The mission of the SLAQ program is to raise up youth as serving leaders through practices of adventure, service, and wisdom.
By Ken Wettig

As the pandemic was in full swing in the spring of 2020, parents, pastors, and mentors around the globe wondered what kind of world the next generation was going to inherit. For parents especially, the sudden and drastic pivot towards virtual solutions for education, worship, and social connection was overwhelming. A subconscious question was emerging in the hearts of many of us.
What impact will virtualism have on initiating the next generation towards faith-filled maturity in this new, ever-changing, ever-evolving digital landscape?
Since the pandemic, five of the last six advisories from the U.S. Surgeons General have been aimed at the intersection of social isolation, parental exhaustion, and the youth mental health crises. Now is the time for the church to remove the question mark from the end of the above question, and develop a new sentence, a new vision of spiritual formation for the next generation—preferably one that ends with an exclamation mark.
It has been said that when the church finds a chasm, she builds a bridge. So, what is the bridge God wants to build for this generation?
Without question, the church is nurturing creative responses to the current challenges facing Gen Z and Gen Alpha. In my own context I think of the innovative work of The Soil and The Seed Project to combine gifts of liturgy and art as a powerful formative experience within families.
I want to share specifically about the role SLAQ is playing in providing a next-generation program for counter-cultural, mission-driven, holy resistance. SLAQ’s vision is the next generation fully alive for the glory of God and the good of our communities. That vision works its way into reality through our mission: To raise up, among the next generation, diverse cohorts of serving leaders in the way of Jesus through real-life: adventure, service, and wisdom.
That mission becomes embodied through a yearly rhythm built into our program in which our high-school-aged participants (whom we call SLAQers) will engage in our three real-life practices.

Adventure
Depending on their own gifts and motivations, SLAQers are invited to embrace the challenge of engaging anywhere from 50 to 400 miles of real-life adventure over the course of a year.
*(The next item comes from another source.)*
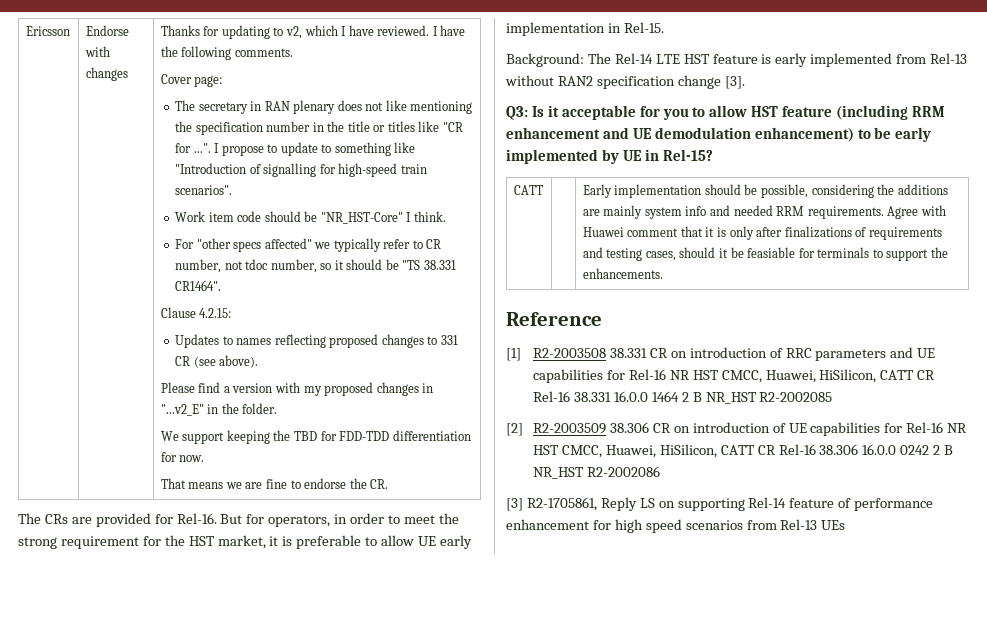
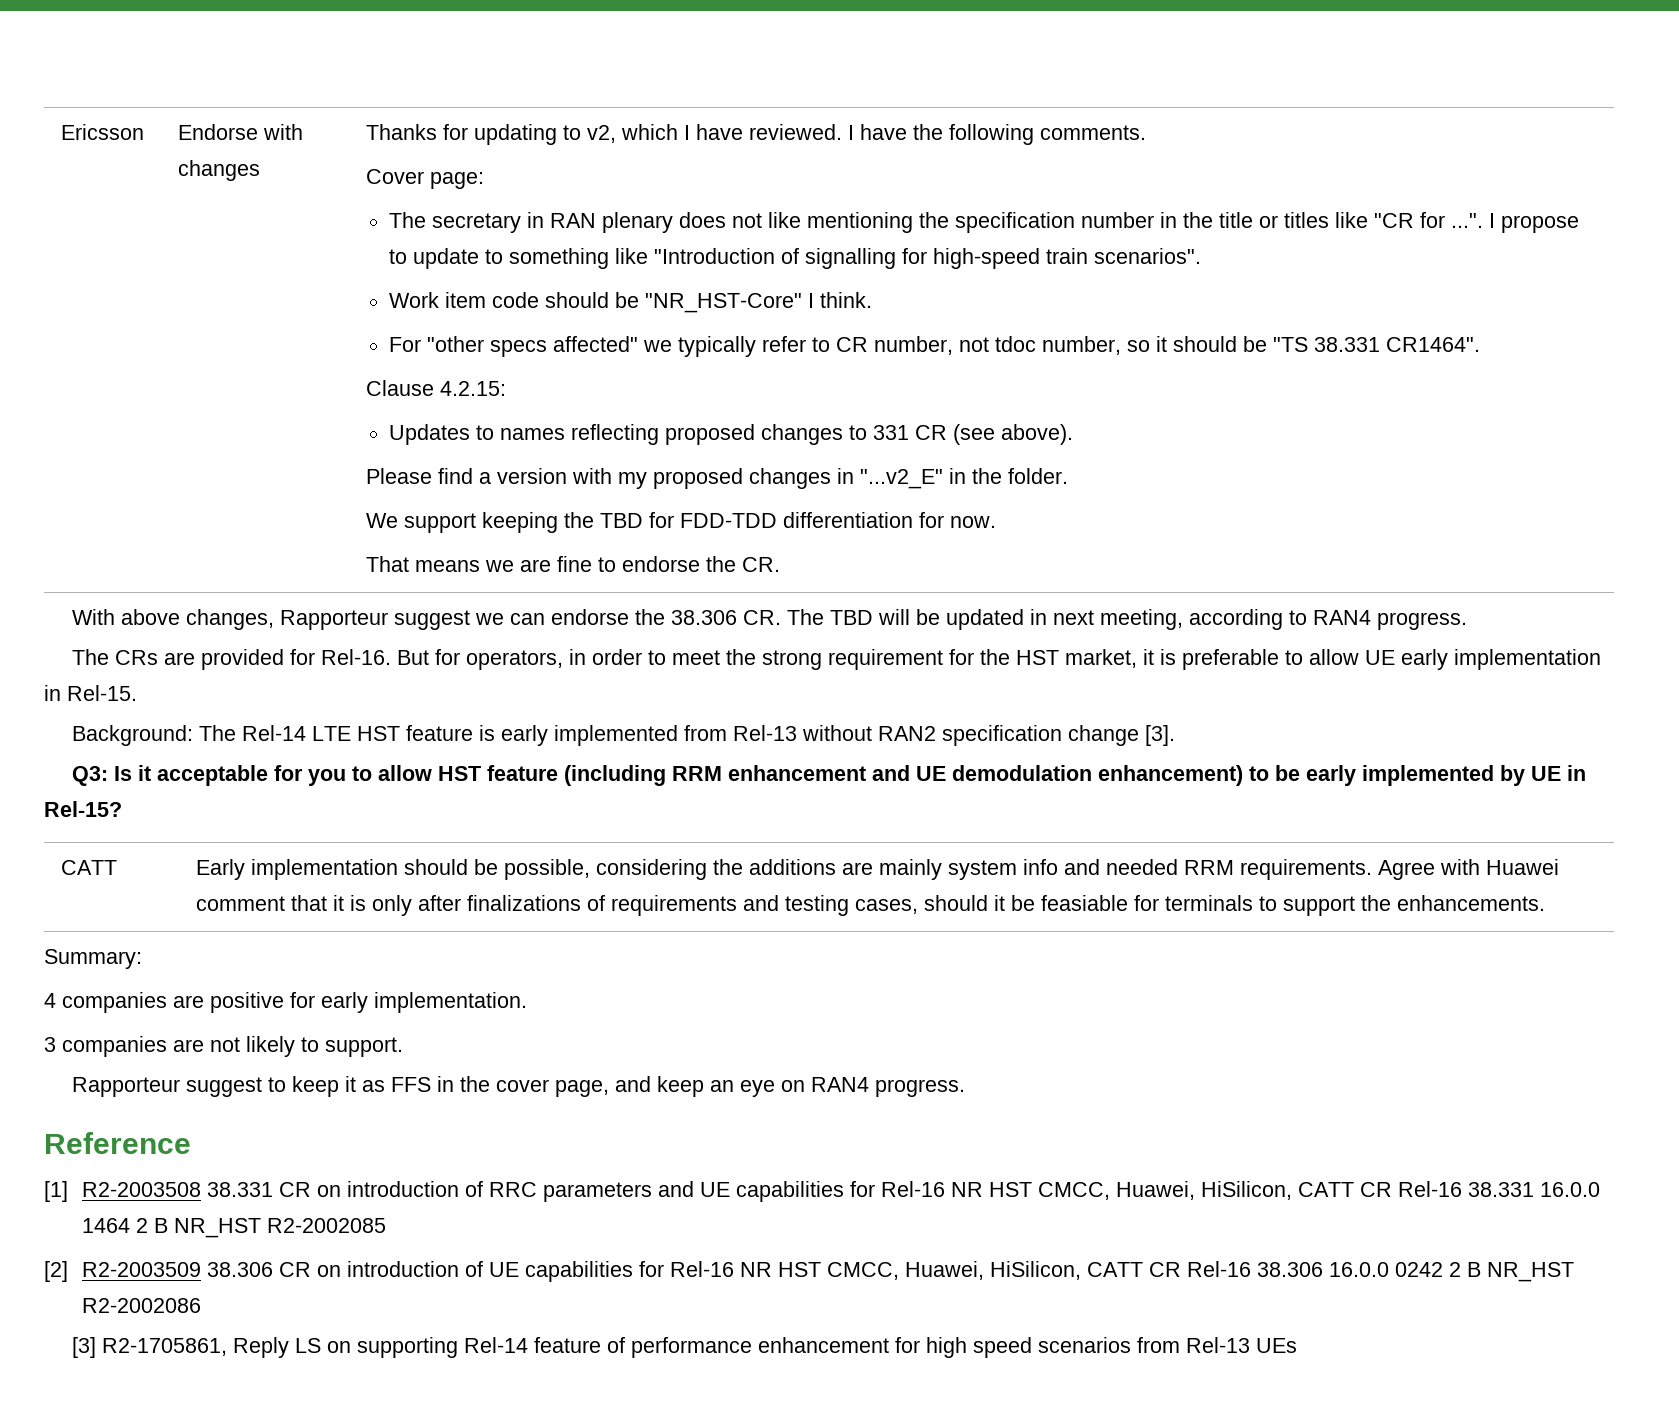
+ With above changes, Rapporteur suggest we can endorse the 38.306 CR. The TBD will be updated in next meeting, according to RAN4 progress.
+ Summary:
+ 4 companies are positive for early implementation.
+ 3 companies are not likely to support.
+ Rapporteur suggest to keep it as FFS in the cover page, and keep an eye on RAN4 progress.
These miles may be biked, hiked, or paddled depending on the various opportunities in a given year.
While the literal experience of adventure has a ton of value in its own right, a major part of our reason for engaging outdoor adventure is to discover the patterns of adventure within life itself. That is the invitation: to embrace challenge within the promise that, in the end, it will have been more than worth the hardships endured. While developing the structure for these adventures is no doubt a lot of work, once the vans are rented, the gear loaded, and the itinerary set, it is a beautiful thing to simply sit back and watch as the Spirit uses the adventure itself as a teacher. At the end of last year’s Faith Adventure, without being prompted, one youth said simply, “I have never felt more alive than I was on the Faith Adventure.”

Service
Each year SLAQ provides the opportunity for over 40 hours of community service work and outreach. Over the years, this has taken many different forms, from hosting trivia nights at a local retirement community, to developing a three-day Adventure Camp for middle-school-aged newcomers (recent immigrants and refugees).
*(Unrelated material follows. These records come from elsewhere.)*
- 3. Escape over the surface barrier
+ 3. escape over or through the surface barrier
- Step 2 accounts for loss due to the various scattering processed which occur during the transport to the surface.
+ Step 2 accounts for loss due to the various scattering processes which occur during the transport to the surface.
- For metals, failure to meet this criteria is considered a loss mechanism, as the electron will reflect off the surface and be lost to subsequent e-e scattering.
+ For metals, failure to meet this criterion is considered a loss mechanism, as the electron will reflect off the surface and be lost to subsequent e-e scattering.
One of the highlights of the more than four years of offering SLAQ was, without a doubt, our recent cross-cultural E3 Collective trip to Bogotá, Colombia to serve alongside Viva Youth. Because our own culture is one of entitlement, nothing quite shakes us out of the self-entitlement malaise like experiencing another culture. Once we are out of the rat race for a while, the importance of service starts to shimmer again in our hearts and minds.

Wisdom
For SLAQ, the practical outworking of wisdom occurs through our 20-30 teachings and conversations throughout the year, where together we both entrust and exchange biblical wisdom.
Each SLAQ Day throughout the year begins with a teaching and conversation around a serving leadership principle on display in biblical characters. Together we explore the gift and dangers of leadership as a key part of God’s mission in the world. Through our Crucial Conversations (CruCon) practice, SLAQers tackle conversations at the intersection of faith and culture alongside their parents, pastors, or mentors. One participant said “CruCon is like a theological battle royale.” Most recently, the SLAQ cohort engaged in a twelve-week CruCon series on faith and sexuality.
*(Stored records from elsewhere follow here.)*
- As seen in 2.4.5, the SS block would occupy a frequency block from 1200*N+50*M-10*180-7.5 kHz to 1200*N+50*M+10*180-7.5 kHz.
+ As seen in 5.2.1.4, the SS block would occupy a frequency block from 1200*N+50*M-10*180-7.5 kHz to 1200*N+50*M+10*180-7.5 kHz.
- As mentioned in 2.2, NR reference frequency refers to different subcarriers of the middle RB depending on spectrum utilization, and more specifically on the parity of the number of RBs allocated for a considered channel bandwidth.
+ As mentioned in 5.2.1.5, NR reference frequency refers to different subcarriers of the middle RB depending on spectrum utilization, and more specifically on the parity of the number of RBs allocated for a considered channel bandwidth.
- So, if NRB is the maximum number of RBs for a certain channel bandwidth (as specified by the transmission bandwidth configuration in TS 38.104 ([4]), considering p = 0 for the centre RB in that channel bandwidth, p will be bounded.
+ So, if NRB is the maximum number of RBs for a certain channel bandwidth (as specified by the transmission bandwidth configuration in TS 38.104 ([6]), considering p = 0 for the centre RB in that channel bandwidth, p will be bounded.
Why do we do this? A quote by the Holocaust survivor Viktor Frankl is one of many that reaffirms our goals and practices. Reflecting on what built resilience among prisoners amidst the despair of the concentration camps, he wrote, “We had to learn ourselves, and furthermore we had to teach the despairing men around us that it did not really matter what we expected from life, but rather what life expected from us.”
In our day, SLAQ wants to create a context where the next generation can step out of the comfort-driven streams of culture, and listen to what life expects of them. To embrace reality as the primary tool through which God has invited us to join in God’s cross-generational mission: that we all might “have life, and have it to the full” (John 10:10).
Ken Wettig is a VMMissions worker serving as the founder and director of SLAQ (Servant Leader Quest), based in Harrisonburg, Virginia.